**Task prompt**. Output the entries below exactly as written, omitting pictures.

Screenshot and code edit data
※

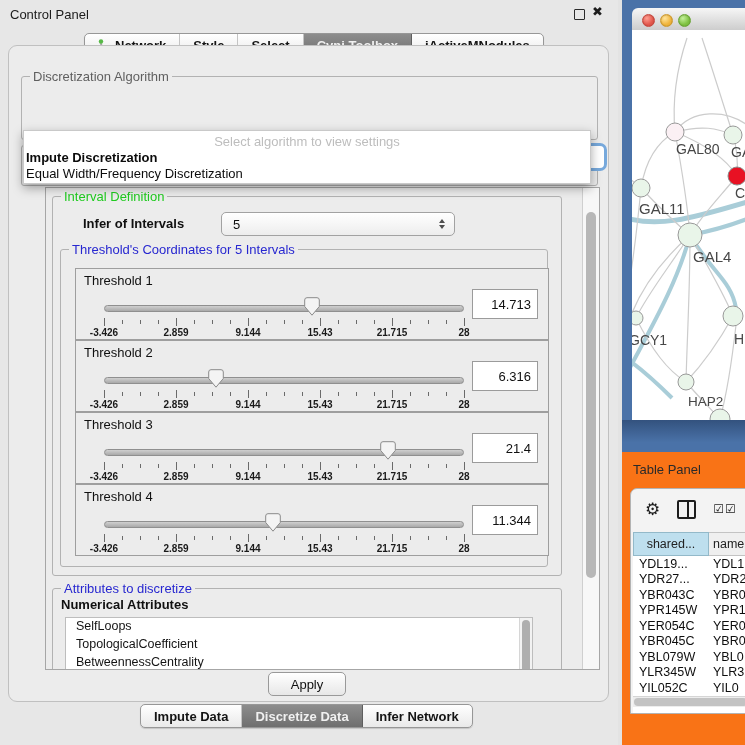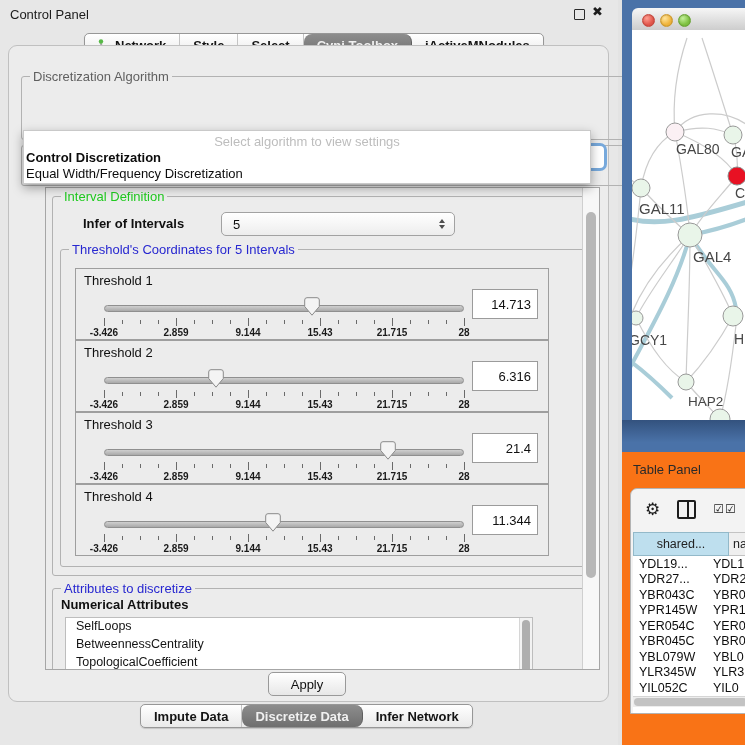"Discretization Algorithm" .group { padding-left: 46px -> none }
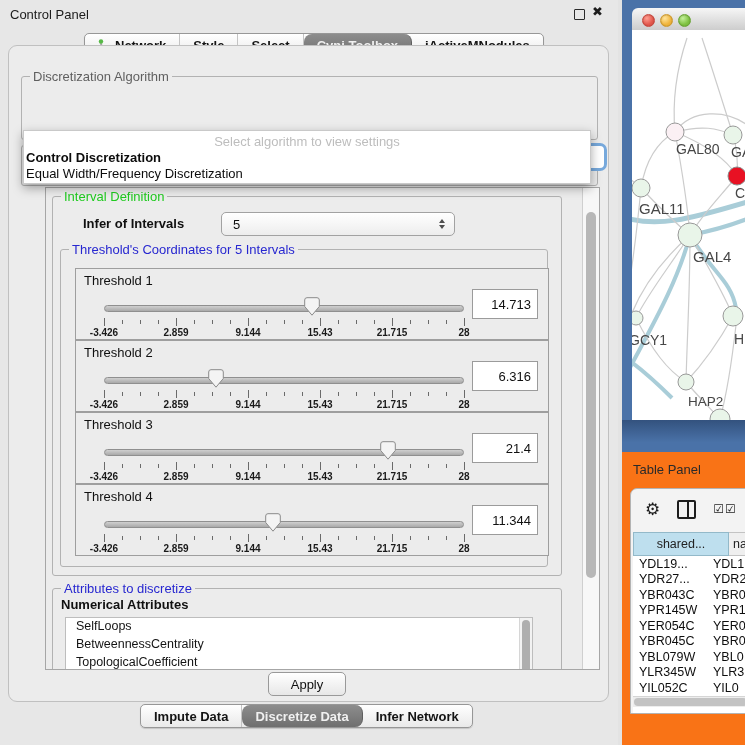"Control Discretization" div.popup-opt { text: Control -> Impute }
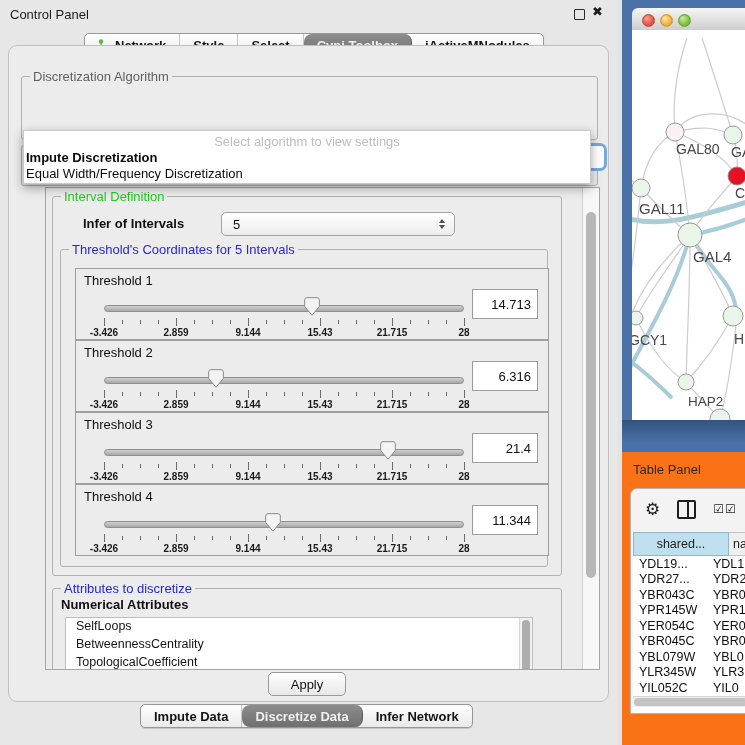"shared..." #hcell-0 { width: 96px -> 76px }
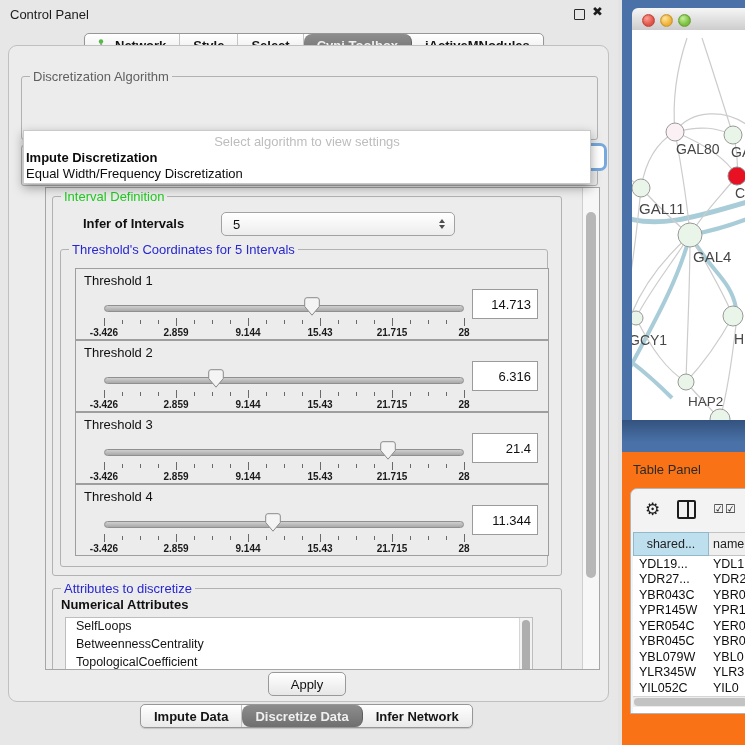"BetweennessCentrality" div.attr-item { order: before "TopologicalCoefficient" -> after "TopologicalCoefficient" }
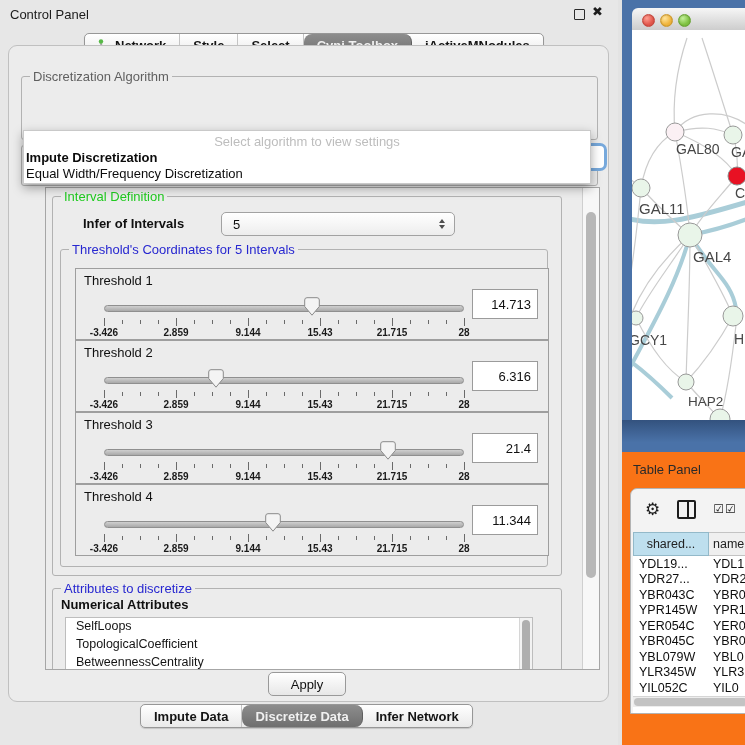"Discretize Data" .seg.selected { border-radius: 8px -> none }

※

**Solution to this task**.
"Discretization Algorithm" .group { padding-left: 46px -> none }
"Control Discretization" div.popup-opt { text: Control -> Impute }
"shared..." #hcell-0 { width: 96px -> 76px }
"BetweennessCentrality" div.attr-item { order: before "TopologicalCoefficient" -> after "TopologicalCoefficient" }
"Discretize Data" .seg.selected { border-radius: 8px -> none }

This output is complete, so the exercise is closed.